First, the importance of the representation choice has been studied through the impact of a change of representation on the posterior analysis of data assimilation and its connection to the reduction of uncertainty. The study stresses that in some circumstances (atmospheric chemistry, in particular) the choice of a proper representation of the control space is essential to set the data assimilation statistical framework properly. A possible mathematical framework has been proposed for multiscale data assimilation. To keep the developments simple, a measure of the reduction of uncertainty is chosen as a very simple optimality criterion. Using this criterion, a cost function is built to select the optimal representation. It is a function of the control space representation itself. A regularisation of this cost function, based on a statistical mechanical analogy, guarantees the existence of a solution. This allows numerical optimisation to be performed on the representation of control space. The formalism has then been successfully applied to the inverse modeling of an accidental release of an atmospheric contaminant at European scale, using real data (see Figure 5 ).

This is a first contribution from CLIME to the ANR SYSCOMM MSDAG project.
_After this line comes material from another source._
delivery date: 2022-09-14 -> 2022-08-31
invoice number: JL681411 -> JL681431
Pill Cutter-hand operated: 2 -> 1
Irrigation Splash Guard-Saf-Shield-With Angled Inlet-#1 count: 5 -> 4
#### Modeling non-Gaussianity of background and observational errors by the maximum entropy method

Participants : Carlos A. Pires [ Instituto Dom Luis, University of Lisbon, Portugal ] , Olivier Talagrand [ Laboratoire de Météorologie Dynamique ] , Marc Bocquet.
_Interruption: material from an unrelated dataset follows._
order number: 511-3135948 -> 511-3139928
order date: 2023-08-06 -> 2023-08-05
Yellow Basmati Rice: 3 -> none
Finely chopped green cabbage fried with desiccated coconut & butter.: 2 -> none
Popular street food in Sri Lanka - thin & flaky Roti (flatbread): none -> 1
The Best Linear Unbiased Estimator (BLUE) has widely been used in atmospheric and oceanic data assimilation. However, when the errors from data (observations and background forecasts) have non-Gaussian probability density functions (pdfs), the BLUE differs from the absolute Minimum Variance Unbiased Estimator (MVUE), minimising the mean square a posteriori error. The non-Gaussianity of errors can be due to the inherent statistical skewness and positiveness of some physical observables (e.g., moisture, chemical species) or because of the nonlinearity of the data assimilation models and observation operators acting on Gaussian errors. Non-Gaussianity of assimilated data errors can be justified from a priori hypotheses or inferred from statistical diagnostics of innovations (observation minus background). Following this rationale, we compute measures of innovation non-Gaussianity, namely its skewness and kurtosis, relating it to: a) the non-Gaussianity of the individual errors themselves, b) the correlation between nonlinear functions of errors, and c) the heteroscedasticity of errors within diagnostic samples. Those relationships impose bounds for skewness and kurtosis of errors which are critically dependent on the error variances, thus leading to a necessary tuning of error variances in order to accomplish consistency with innovations. We evaluate the sub-optimality of the BLUE as compared to the MVUE, in terms of excess of error variance, under the presence of non-Gaussian errors. The error pdfs are obtained by the maximum entropy method constrained by error moments up to fourth order, from which the Bayesian probability density function and the MVUE are computed. The impact is higher for skewed extreme innovations and grows in average with the skewness of data errors, especially if those skewnesses have the same sign. Application has been performed to the quality-accepted ECMWF innovations of brightness temperatures of a set of High Resolution Infrared Sounder (HIRS) channels. In this context, the MVUE has led in some extreme cases to a potential reduction of 20-60% error variance as compared to the BLUE.